* Exercise
A faithful copy of each record is required, minus the images.

Before-and-after page screenshots:
- - -

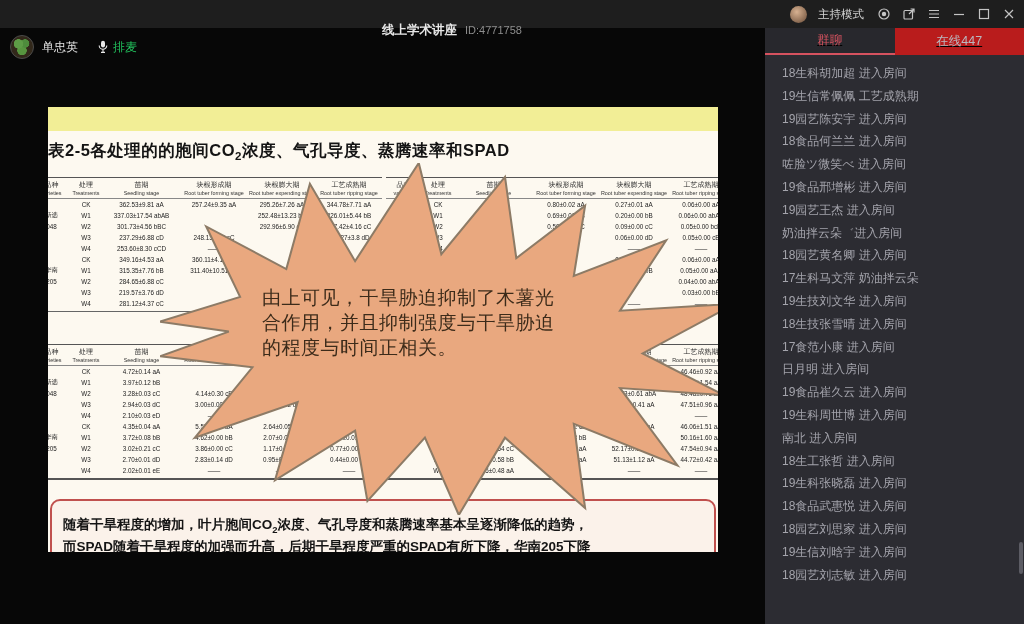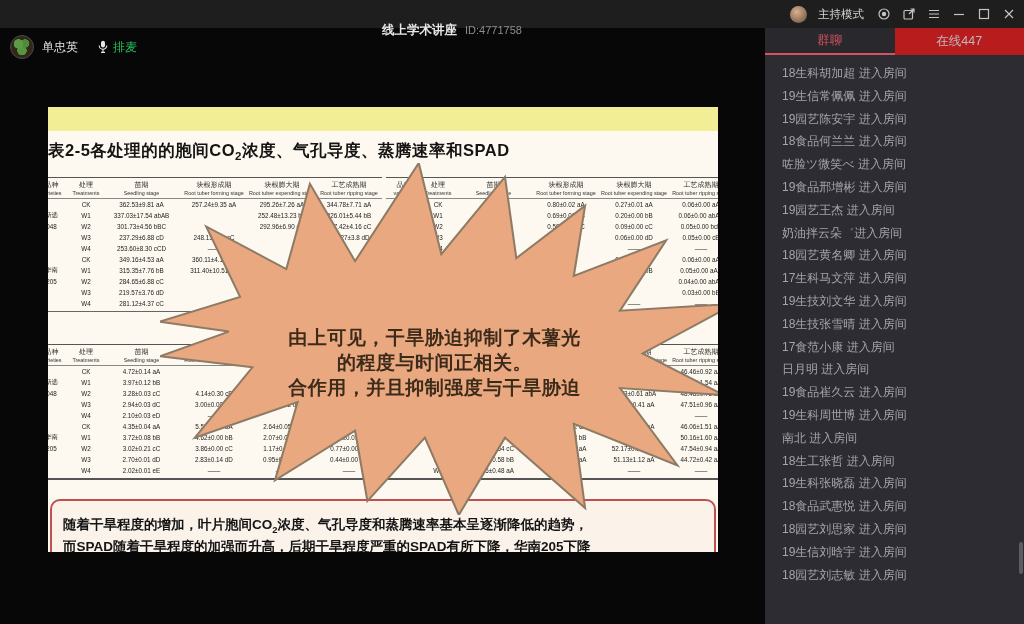--- a/index.html
+++ b/index.html
@@ -53,7 +53,7 @@
     background:#fbf2ea;padding:14px 11px;font-size:13.5px;font-weight:bold;color:#141414;line-height:1.55;height:70px;}
   
   .sidebar{position:absolute;top:28px;left:765px;width:259px;height:596px;background:#2c2c32;overflow:hidden;}
-  .tabs{display:flex;height:27px;}
+  .tabs{display:flex;height:27px;text-decoration:underline;}
   .tab{flex:1;display:flex;align-items:center;justify-content:center;font-size:12.5px;cursor:pointer;}
   .tab.active{background:#28282d;color:#d6525f;border-bottom:2px solid #d6525f;}
   .tab.inactive{background:#b91c1c;color:#b9b9c0;}

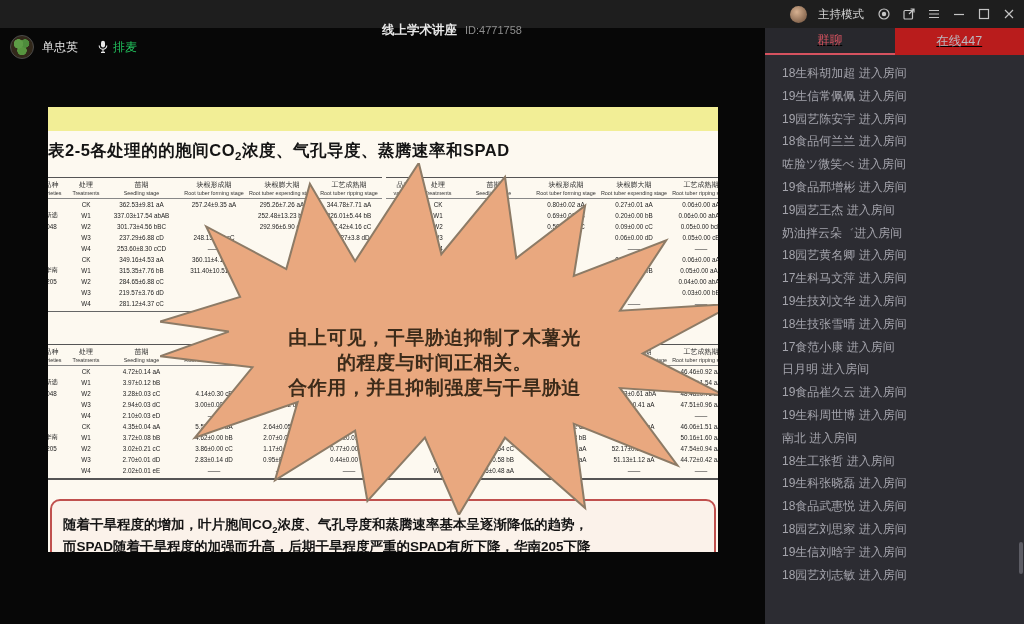--- a/index.html
+++ b/index.html
@@ -599,7 +599,7 @@
   </div>
   <div class="chat-list">
       <div class="chat-item">18生科胡加超 进入房间</div>
-      <div class="chat-item">19生信常佩佩 进入房间</div>
+      <div class="chat-item">19生信常佩佩 工艺成熟期</div>
       <div class="chat-item">19园艺陈安宇 进入房间</div>
       <div class="chat-item">18食品何兰兰 进入房间</div>
       <div class="chat-item">咗脸ツ微笑べ 进入房间</div>

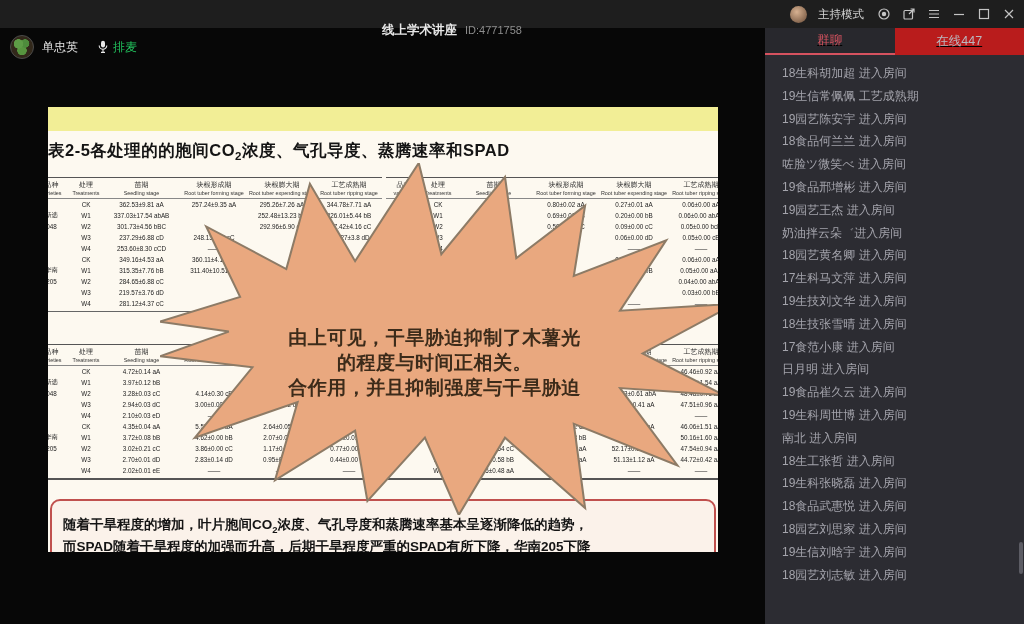--- a/index.html
+++ b/index.html
@@ -607,7 +607,7 @@
       <div class="chat-item">19园艺王杰 进入房间</div>
       <div class="chat-item">奶油拌云朵゛进入房间</div>
       <div class="chat-item">18园艺黄名卿 进入房间</div>
-      <div class="chat-item">17生科马文萍 进入房间</div>
+      <div class="chat-item">17生科马文萍 奶油拌云朵</div>
       <div class="chat-item">19生技刘文华 进入房间</div>
       <div class="chat-item">18生技张雪晴 进入房间</div>
       <div class="chat-item">17食范小康 进入房间</div>

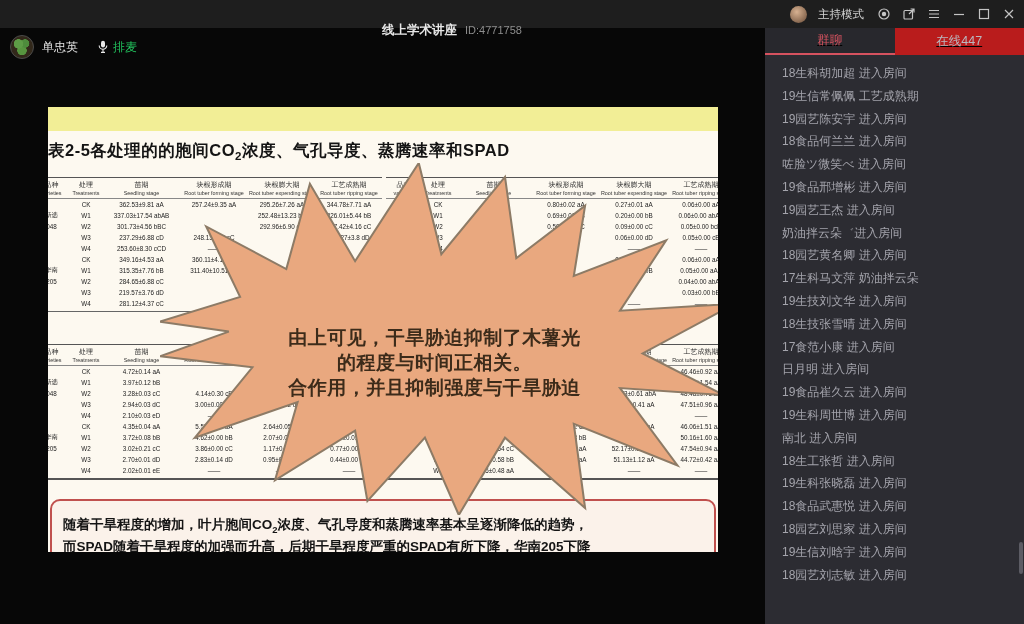--- a/index.html
+++ b/index.html
@@ -46,8 +46,8 @@
   
   .starburst{position:absolute;left:112px;top:56px;width:575px;height:352px;z-index:5;}
   .starburst svg{position:absolute;inset:0;width:100%;height:100%;}
-  .burst-text{position:absolute;left:102px;top:122px;width:345px;text-align:center;
-    font-size:19px;font-weight:bold;color:#3c2b1a;line-height:1.32;letter-spacing:.5px;margin-top:40px;}
+  .burst-text{position:absolute;left:102px;top:122px;width:345px;text-align:left;
+    font-size:19px;font-weight:normal;color:#3c2b1a;line-height:1.32;letter-spacing:.5px;}
   
   .note{position:absolute;left:2px;top:392px;width:640px;border:2px solid #c0504d;border-radius:10px;
     background:#fbf2ea;padding:14px 11px;font-size:13.5px;font-weight:bold;color:#141414;line-height:1.55;height:70px;}

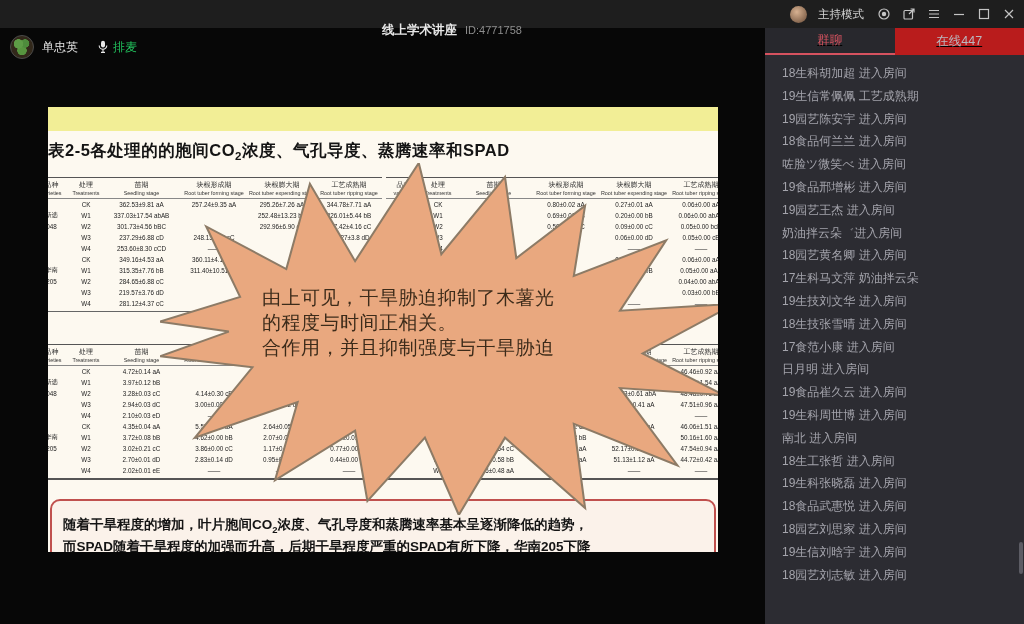--- a/index.html
+++ b/index.html
@@ -585,8 +585,8 @@
       </svg>
       <div class="burst-text">
         <div>由上可见，干旱胁迫抑制了木薯光</div>
+        <div>合作用，并且抑制强度与干旱胁迫</div>
         <div>的程度与时间正相关。</div>
-        <div>合作用，并且抑制强度与干旱胁迫</div>
       </div>
     </div>
   </div>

- - -

* Response area
--- a/index.html
+++ b/index.html
@@ -53,7 +53,7 @@
     background:#fbf2ea;padding:14px 11px;font-size:13.5px;font-weight:bold;color:#141414;line-height:1.55;height:70px;}
   
   .sidebar{position:absolute;top:28px;left:765px;width:259px;height:596px;background:#2c2c32;overflow:hidden;}
-  .tabs{display:flex;height:27px;}
+  .tabs{display:flex;height:27px;text-decoration:underline;}
   .tab{flex:1;display:flex;align-items:center;justify-content:center;font-size:12.5px;cursor:pointer;}
   .tab.active{background:#28282d;color:#d6525f;border-bottom:2px solid #d6525f;}
   .tab.inactive{background:#b91c1c;color:#b9b9c0;}

--- a/index.html
+++ b/index.html
@@ -599,7 +599,7 @@
   </div>
   <div class="chat-list">
       <div class="chat-item">18生科胡加超 进入房间</div>
-      <div class="chat-item">19生信常佩佩 进入房间</div>
+      <div class="chat-item">19生信常佩佩 工艺成熟期</div>
       <div class="chat-item">19园艺陈安宇 进入房间</div>
       <div class="chat-item">18食品何兰兰 进入房间</div>
       <div class="chat-item">咗脸ツ微笑べ 进入房间</div>

--- a/index.html
+++ b/index.html
@@ -607,7 +607,7 @@
       <div class="chat-item">19园艺王杰 进入房间</div>
       <div class="chat-item">奶油拌云朵゛进入房间</div>
       <div class="chat-item">18园艺黄名卿 进入房间</div>
-      <div class="chat-item">17生科马文萍 进入房间</div>
+      <div class="chat-item">17生科马文萍 奶油拌云朵</div>
       <div class="chat-item">19生技刘文华 进入房间</div>
       <div class="chat-item">18生技张雪晴 进入房间</div>
       <div class="chat-item">17食范小康 进入房间</div>

--- a/index.html
+++ b/index.html
@@ -46,8 +46,8 @@
   
   .starburst{position:absolute;left:112px;top:56px;width:575px;height:352px;z-index:5;}
   .starburst svg{position:absolute;inset:0;width:100%;height:100%;}
-  .burst-text{position:absolute;left:102px;top:122px;width:345px;text-align:center;
-    font-size:19px;font-weight:bold;color:#3c2b1a;line-height:1.32;letter-spacing:.5px;margin-top:40px;}
+  .burst-text{position:absolute;left:102px;top:122px;width:345px;text-align:left;
+    font-size:19px;font-weight:normal;color:#3c2b1a;line-height:1.32;letter-spacing:.5px;}
   
   .note{position:absolute;left:2px;top:392px;width:640px;border:2px solid #c0504d;border-radius:10px;
     background:#fbf2ea;padding:14px 11px;font-size:13.5px;font-weight:bold;color:#141414;line-height:1.55;height:70px;}

--- a/index.html
+++ b/index.html
@@ -585,8 +585,8 @@
       </svg>
       <div class="burst-text">
         <div>由上可见，干旱胁迫抑制了木薯光</div>
+        <div>合作用，并且抑制强度与干旱胁迫</div>
         <div>的程度与时间正相关。</div>
-        <div>合作用，并且抑制强度与干旱胁迫</div>
       </div>
     </div>
   </div>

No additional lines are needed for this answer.